MARC has affirmed its AA-IS rating on MMC Corporation Berhad’s (MMC) RM2.5 billion Sukuk Murabahah Programme with a stable outlook.

The rating reflects MMC’s longstanding track record and strong market position in key sectors of the domestic economy namely ports, engineering and utilities. Its ports and utilities divisions which are underpinned by long-term concessions, and its engineering division by sizeable government-related infrastructure contracts provide steady earnings visibility. The rating is mainly constrained by MMC’s increased leverage position, largely due to the debt consolidation of the recently acquired Penang Port and by the increase in planned capex for its port operations that may weigh on liquidity over the near term.

The stable outlook assumes that MMC’s leverage position does not deteriorate from current levels with the expectation that its net DE ratio would trend down to around 0.8x over the near term. The outlook also assumes the sustainability of the dividend-paying capacity of MMC’s key subsidiaries and associates to support the group’s financial obligations.

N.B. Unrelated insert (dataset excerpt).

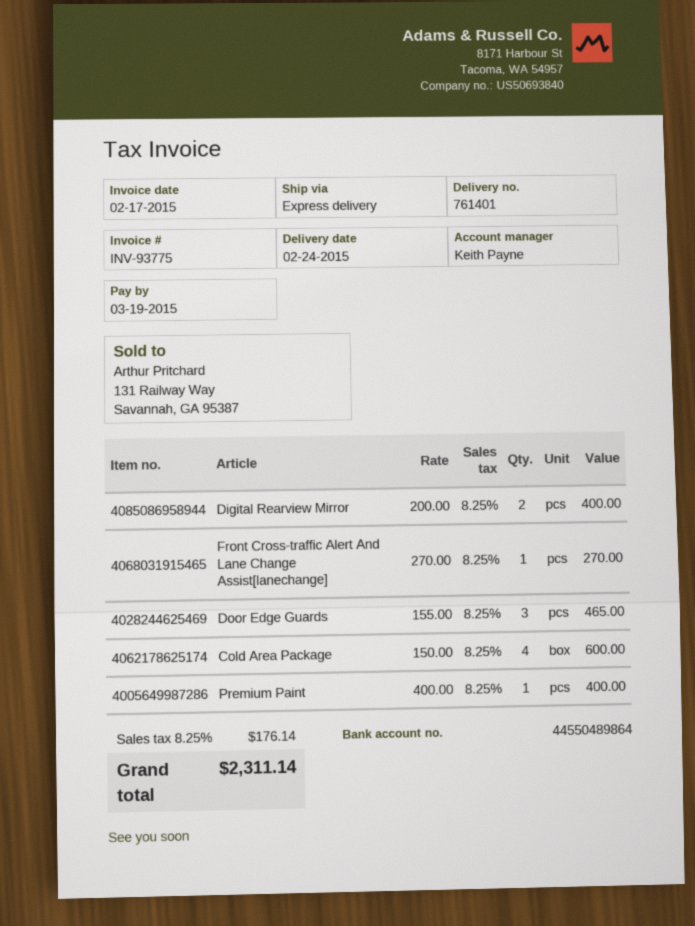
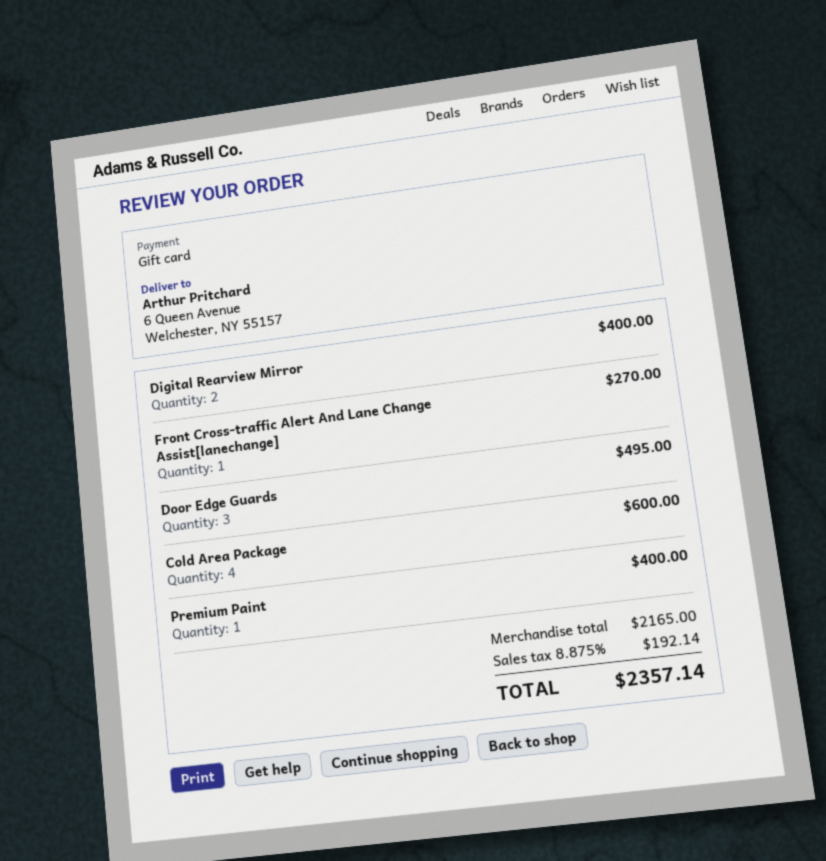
Door Edge Guards: 3 for 465.00 -> 3 for 495.00
tax: 8.25% = 176.14 -> 8.875% = 192.14
total: 2311.14 -> 2357.14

MARC notes that with the addition of Penang Port to its ports portfolio in May 2018, MMC has further strengthened its position as the largest domestic container terminal operator, handling about 58% of Malaysia’s total container market share with a throughput of 14.2 million twenty-foot equivalent units (TEUs) in 2018. Its five ports will eventually be held under intermediate holding company MMC Port Holdings Sdn Bhd. MMC’s key port Pelabuhan Tanjung Pelepas (PTP) remains one of the top 20 busiest ports in the world. Its Northport in Port Klang has continued to face challenges stemming from the changes in global shipping alliances which have resulted in transhipment volumes decline sharply, although the impact has been mitigated by improvements in local container shipment, dry bulk and liquid bulk. Both its Johor Port and Penang Port were less affected by the changes in shipping alliances as they largely serve the hinterland.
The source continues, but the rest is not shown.